▶ _WHAT IS BEING ASKED_: Copy each line from the data that has the word "title" in it.
Start of Block
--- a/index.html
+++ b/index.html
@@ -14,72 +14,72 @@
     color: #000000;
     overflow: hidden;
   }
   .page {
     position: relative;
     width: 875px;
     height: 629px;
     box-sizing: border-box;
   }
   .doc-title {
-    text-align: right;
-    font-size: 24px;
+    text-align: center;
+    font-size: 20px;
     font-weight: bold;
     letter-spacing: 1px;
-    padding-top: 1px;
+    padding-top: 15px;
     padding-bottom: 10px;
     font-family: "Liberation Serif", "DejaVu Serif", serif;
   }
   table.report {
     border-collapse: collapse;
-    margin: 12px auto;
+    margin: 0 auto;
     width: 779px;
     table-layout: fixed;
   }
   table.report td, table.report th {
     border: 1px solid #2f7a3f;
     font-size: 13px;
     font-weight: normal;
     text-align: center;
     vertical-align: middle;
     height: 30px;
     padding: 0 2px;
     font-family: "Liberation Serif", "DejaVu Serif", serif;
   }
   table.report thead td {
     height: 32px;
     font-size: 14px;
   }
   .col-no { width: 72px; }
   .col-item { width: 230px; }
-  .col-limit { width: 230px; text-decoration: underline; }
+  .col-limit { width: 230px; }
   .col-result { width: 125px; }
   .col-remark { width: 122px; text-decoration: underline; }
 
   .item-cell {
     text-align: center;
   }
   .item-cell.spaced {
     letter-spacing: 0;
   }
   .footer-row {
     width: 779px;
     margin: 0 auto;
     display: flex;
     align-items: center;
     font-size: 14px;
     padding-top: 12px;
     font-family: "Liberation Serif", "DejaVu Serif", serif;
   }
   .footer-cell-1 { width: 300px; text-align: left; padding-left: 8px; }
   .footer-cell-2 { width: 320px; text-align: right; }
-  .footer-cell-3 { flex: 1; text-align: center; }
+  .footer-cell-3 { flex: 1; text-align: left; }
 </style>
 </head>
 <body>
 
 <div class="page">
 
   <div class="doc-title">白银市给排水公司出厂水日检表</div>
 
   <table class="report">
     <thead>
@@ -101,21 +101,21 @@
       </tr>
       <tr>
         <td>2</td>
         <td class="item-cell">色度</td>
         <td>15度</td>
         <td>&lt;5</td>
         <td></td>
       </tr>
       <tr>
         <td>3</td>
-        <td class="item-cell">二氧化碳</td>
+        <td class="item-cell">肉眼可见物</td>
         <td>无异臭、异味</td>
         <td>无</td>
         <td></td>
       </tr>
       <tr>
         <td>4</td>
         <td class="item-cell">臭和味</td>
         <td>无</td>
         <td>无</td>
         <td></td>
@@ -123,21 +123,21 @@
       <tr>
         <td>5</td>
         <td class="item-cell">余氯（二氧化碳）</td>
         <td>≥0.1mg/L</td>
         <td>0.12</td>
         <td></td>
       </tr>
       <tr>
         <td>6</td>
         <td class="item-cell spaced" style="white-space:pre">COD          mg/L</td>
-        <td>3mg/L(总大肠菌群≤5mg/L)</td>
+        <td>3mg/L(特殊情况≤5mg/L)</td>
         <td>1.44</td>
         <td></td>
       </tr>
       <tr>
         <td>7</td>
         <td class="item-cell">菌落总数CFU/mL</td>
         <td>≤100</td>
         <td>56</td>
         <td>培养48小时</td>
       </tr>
End of Block
Start of Block
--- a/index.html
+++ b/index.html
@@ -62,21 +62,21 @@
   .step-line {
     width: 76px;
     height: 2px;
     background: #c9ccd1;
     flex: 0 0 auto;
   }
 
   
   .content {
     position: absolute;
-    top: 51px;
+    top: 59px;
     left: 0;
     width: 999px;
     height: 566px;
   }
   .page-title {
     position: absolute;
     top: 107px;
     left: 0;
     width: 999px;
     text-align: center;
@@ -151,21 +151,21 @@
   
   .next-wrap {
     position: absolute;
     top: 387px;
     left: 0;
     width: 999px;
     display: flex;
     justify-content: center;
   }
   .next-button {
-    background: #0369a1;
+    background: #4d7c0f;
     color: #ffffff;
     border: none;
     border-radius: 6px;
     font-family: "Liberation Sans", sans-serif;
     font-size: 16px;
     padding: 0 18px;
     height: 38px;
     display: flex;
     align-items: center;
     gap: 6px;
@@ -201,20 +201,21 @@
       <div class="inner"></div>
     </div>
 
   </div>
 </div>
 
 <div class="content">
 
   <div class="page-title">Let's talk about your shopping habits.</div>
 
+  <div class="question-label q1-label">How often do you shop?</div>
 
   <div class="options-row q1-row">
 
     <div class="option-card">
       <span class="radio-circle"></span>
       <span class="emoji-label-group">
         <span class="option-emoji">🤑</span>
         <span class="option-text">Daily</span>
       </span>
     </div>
End of Block
▶ _ANSWER BELOW_:
   .doc-title {
   <div class="doc-title">白银市给排水公司出厂水日检表</div>
   .page-title {
   <div class="page-title">Let's talk about your shopping habits.</div>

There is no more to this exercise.